Entanglement and Residual Leakage
Even with strong disentanglement penalties, suppression is never absolute when features are highly entangled or when latent leakage pathways exist. Careful loss balancing is required to prevent collapse of utility (catastrophic forgetting). Some methods, such as SRMU, specifically address this through product-based importance maps distinguishing benign and entangled dimensions (Chen et al., 18 Dec 2025).
Interpretability and Mechanistic Guarantees
While interpretability is improved via explicit masks, adapters, or subspaces, mechanistic guarantees of true erasure (as opposed to superficial output suppression) remain challenging, as illustrated in the distinction between obfuscation and activation signature erasure in KIF (Mahmood et al., 15 Jan 2026).
6. Representative Methodologies Across Domains
The following table summarizes representative methods, domains, and dynamic suppression mechanisms:
| Paper (arXiv ID) | Domain/Task | Dynamic Suppression Principle |
|---|---|---|
| (Du et al., 2023) (ConGaze) | Gaze estimation | Subject-conditional projection |
| (Jing et al., 15 Aug 2025) (PTSM) | Cross-subject EEG | Dual-branch spatio-temporal masks |
| (Duan et al., 2023) (DS-DDPM) | Brain dynamics, EEG | Orthogonal generative denoising |
| (Yin et al., 6 Oct 2025) (MIND) | Multimodal fMRI | MoE sparse routing/load-balancing |
| (Klein et al., 9 Oct 2025) (SCL) | EEG decoding | Per-subject low-rank adapters |
| (Panwar et al., 2020) | Vision (privacy) | GRL+random task suppression |
| (Xu et al., 25 Jul 2025) (BAI) | fMRI decoding | Conditional feature-wise modulation |
| (Mahmood et al., 15 Jan 2026) (KIF) | LLM unlearning | Activation-signature capsule gating |
| (Chen et al., 18 Dec 2025) (SRMU) | LLM unlearning | Feature-selective perturbation |
| (Liu et al., 5 Jan 2025) | EEG→language mapping | LLM denoiser over multi-subject code |
These approaches exemplify both the architectural flexibility and the domain transferability of dynamic subject-specific representation suppression.
In summary, dynamic suppression of subject-specific representations is realized by a combination of conditional architectural modules, information-theoretic and orthogonality constraints, selective regularization, and sample-adaptive mechanisms designed to prevent leakage of idiosyncratic subject (or task/domain) information into the core, shared feature backbone.

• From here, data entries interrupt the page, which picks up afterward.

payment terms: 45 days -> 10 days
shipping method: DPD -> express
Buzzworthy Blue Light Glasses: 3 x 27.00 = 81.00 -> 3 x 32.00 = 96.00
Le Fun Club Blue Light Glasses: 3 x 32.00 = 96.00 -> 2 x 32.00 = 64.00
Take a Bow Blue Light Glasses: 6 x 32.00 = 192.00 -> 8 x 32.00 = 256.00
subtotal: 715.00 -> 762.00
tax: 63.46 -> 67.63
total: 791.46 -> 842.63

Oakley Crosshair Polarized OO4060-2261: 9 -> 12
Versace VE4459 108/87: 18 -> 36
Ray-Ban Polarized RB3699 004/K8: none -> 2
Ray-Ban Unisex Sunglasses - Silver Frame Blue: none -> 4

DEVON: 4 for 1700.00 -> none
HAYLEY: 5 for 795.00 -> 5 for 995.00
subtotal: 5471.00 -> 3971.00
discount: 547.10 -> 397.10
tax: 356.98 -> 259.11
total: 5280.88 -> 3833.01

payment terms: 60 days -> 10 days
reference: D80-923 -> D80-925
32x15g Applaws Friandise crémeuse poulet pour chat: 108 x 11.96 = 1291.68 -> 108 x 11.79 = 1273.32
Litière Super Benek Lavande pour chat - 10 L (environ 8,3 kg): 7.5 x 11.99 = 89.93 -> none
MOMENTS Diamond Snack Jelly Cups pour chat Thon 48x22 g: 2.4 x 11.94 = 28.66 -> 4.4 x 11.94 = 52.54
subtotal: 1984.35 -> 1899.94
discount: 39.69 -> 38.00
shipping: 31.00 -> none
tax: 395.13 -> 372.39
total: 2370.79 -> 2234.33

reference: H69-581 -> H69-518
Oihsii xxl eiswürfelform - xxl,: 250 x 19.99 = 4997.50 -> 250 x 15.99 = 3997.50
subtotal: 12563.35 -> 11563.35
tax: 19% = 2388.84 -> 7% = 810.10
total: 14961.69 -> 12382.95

Empirical results across gaze estimation, brain decoding, and LLM knowledge unlearning consistently demonstrate the utility and generalizability benefits of these approaches, while ablation and visualization studies confirm their mechanistic suppression of unwanted subject-specific structure (Du et al., 2023, Jing et al., 15 Aug 2025, Duan et al., 2023, Yin et al., 6 Oct 2025, Klein et al., 9 Oct 2025, Panwar et al., 2020, Xu et al., 25 Jul 2025, Mahmood et al., 15 Jan 2026, Chen et al., 18 Dec 2025, Liu et al., 5 Jan 2025).